Barbara: I didn’t know Emily (Bennett) and Justin (Brooks), the co-directors and co-writers, at all. The movie was being produced by Andrew Corkin, who I knew a little bit from the business because he had produced some movies that I really like, We Are What We Are and Martha Marcy May Marlene; and Theo James, who is an actor from the Divergent movies. I was a fan of both of them and I also knew the casting director, David Guglielmo, who casted me in a few things before. They sent it (the script) to me and I read it and Emily and and Justin are very new people on the scene, but it was very clear to me from reading the script how good the script was. So, I spoke to them and had a zoom call with them and talked with them about the project and what they were trying to do and how they saw the project and I really felt like they had done their homework and they were extremely prepared and really enthusiastic about making a tight little sort of DIY, in home thriller in their apartment. This was during the pandemic when nobody was doing any work. It was during the early pandemic when we were still going to the grocery store and coming home with boxes of lettuce and washing them off. And so everybody was really insulated and really at home and you were only with your family. And they said, ‘Look, your part is just on Zoom and you can do it at home and we’ll send you a camera through the mail. You can film yourself and we’ll also fill you through the zoom lens.’ I really liked the part and I took to them very easily and just thought they were a very creative duo. You take a chance on new directors who haven’t done a feature before, but I’ve done that a lot of my career.

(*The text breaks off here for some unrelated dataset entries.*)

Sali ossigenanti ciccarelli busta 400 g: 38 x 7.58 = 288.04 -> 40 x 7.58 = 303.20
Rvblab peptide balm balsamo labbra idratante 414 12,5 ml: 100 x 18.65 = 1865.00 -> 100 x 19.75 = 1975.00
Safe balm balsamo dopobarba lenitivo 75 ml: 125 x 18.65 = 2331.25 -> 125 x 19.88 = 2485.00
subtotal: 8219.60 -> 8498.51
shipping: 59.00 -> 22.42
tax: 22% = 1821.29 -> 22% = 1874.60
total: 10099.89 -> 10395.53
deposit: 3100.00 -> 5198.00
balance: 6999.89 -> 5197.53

I worked with Stuart Gordon on his first movie and with Adam WinGuard in his early career, and I’m used to working with new filmmakers a lot. I just saw something in them so I agreed to do the part.
What was it like having to film yourself?

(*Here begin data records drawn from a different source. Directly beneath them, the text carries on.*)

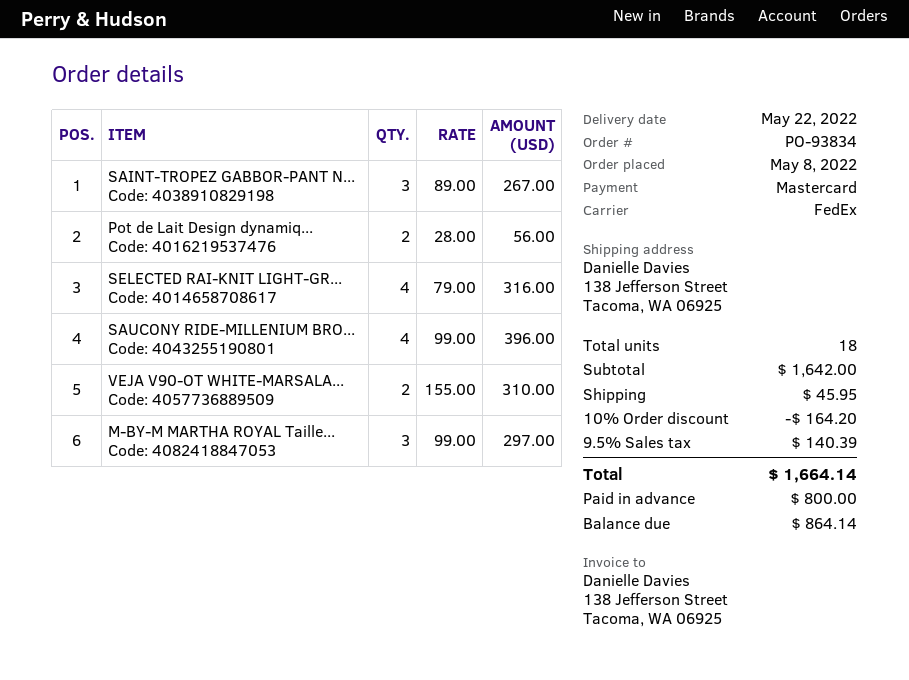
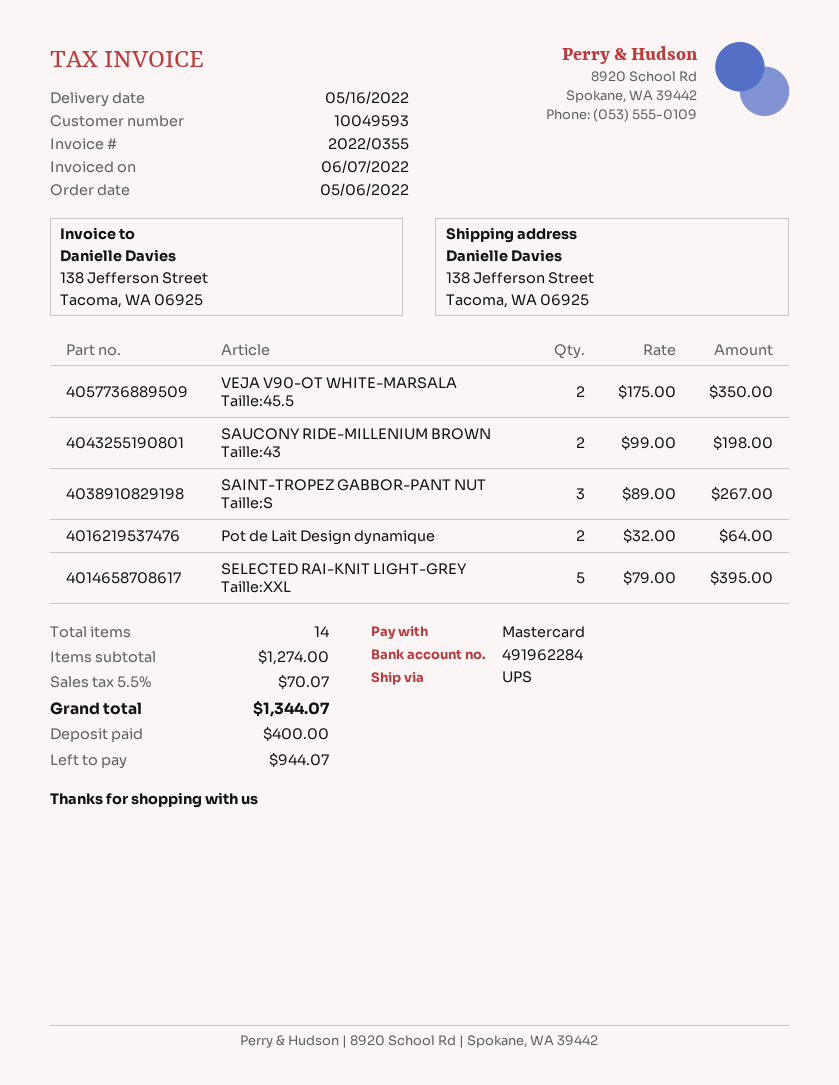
order date: 2022-05-08 -> 2022-05-06
delivery date: 2022-05-22 -> 2022-05-16
shipping method: FedEx -> UPS
Pot de Lait Design dynamiq...: 2 x 28.00 = 56.00 -> 2 x 32.00 = 64.00
SELECTED RAI-KNIT LIGHT-GR...: 4 x 79.00 = 316.00 -> 5 x 79.00 = 395.00
SAUCONY RIDE-MILLENIUM BRO...: 4 x 99.00 = 396.00 -> 2 x 99.00 = 198.00
VEJA V90-OT WHITE-MARSALA...: 2 x 155.00 = 310.00 -> 2 x 175.00 = 350.00
M-BY-M MARTHA ROYAL Taille...: 3 x 99.00 = 297.00 -> none
total quantity: 18 -> 14
subtotal: 1642.00 -> 1274.00
discount: 10% = 164.20 -> none
shipping: 45.95 -> none
tax: 9.5% = 140.39 -> 5.5% = 70.07
total: 1664.14 -> 1344.07
deposit: 800.00 -> 400.00
balance: 864.14 -> 944.07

Barbara: Well, they sent me the camera through the mail and I had a little instruction about how to set it up and how to plug everything in properly. And then I had to kind of be my own lighting designer and makeup artist which is something you do also for self taping, so it is kind of similar, but I haven’t done a whole bunch of self tapes myself. I think what made it easier is because we had all been on Zoom for many months already before that, so I was used to talking on screens and communicating with people on screens because I had been doing that with my family and friends for months and months. It didn’t seem that abnormal in a funny way. It seemed okay to me. Many times when they do close ups and you’re actually on a set, you have to act sometimes with a piece of tape that they place on the camera because maybe the actor can’t be there in those close quarters or they really want to get a close up on your face and there’s just no room for the other actress. You can hear their voice but you’re actually acting with a piece of tape. And at least here I was acting with somebody on a screen so it didn’t feel like there was that much disconnect between us. It felt really oddly normal and natural.
Do you have any projects that you’re going to start soon that you can maybe tease out?

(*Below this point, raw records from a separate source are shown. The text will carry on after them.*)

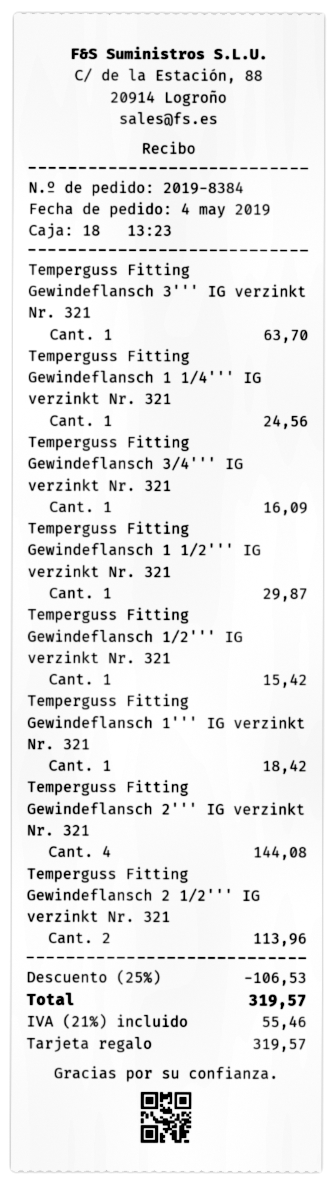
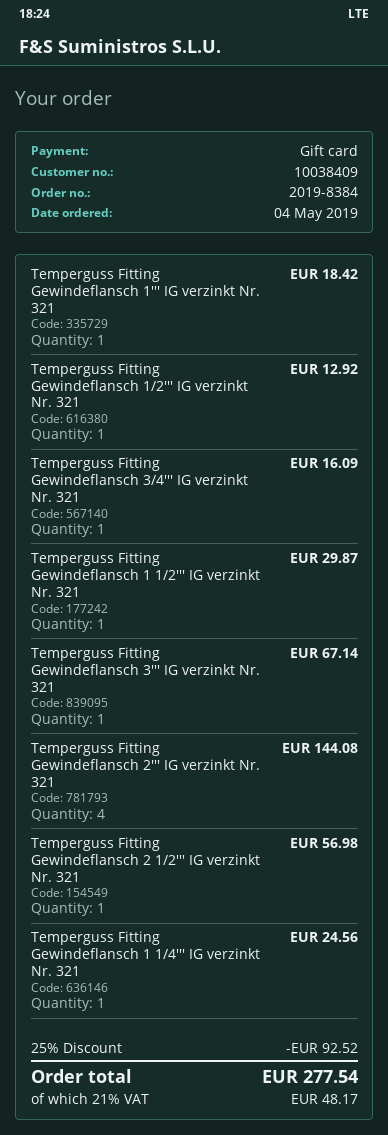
Temperguss Fitting Gewindeflansch 3''' IG verzinkt Nr. 321: 1 for 63.70 -> 1 for 67.14
Temperguss Fitting Gewindeflansch 1/2''' IG verzinkt Nr. 321: 1 for 15.42 -> 1 for 12.92
Temperguss Fitting Gewindeflansch 2 1/2''' IG verzinkt Nr. 321: 2 for 113.96 -> 1 for 56.98
discount: 25% = 106.53 -> 25% = 92.52
tax: 21% = 55.46 -> 21% = 48.17
total: 319.57 -> 277.54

Barbara: I have a lot of things in development because I’m doing not only acting but producing as well. I produced Jacobs Wife that came out last April and I have a new movie that is going to be announced soon. We just finished wrapping that I’m an executive producer on it, it’s kind of a Lovecraftian sort of tale. And then I have a new movie that I’m working with the same people that I worked on Jacob’s Wife with. We’ve been developing quite a few projects and one of them is written by Dennis Paoli, who wrote the original Re-animator and From Beyond. We have some people already that want to be in it as actors and we have a director and we’re just closing in on our financing. And hopefully, we’re going to shoot that in late spring.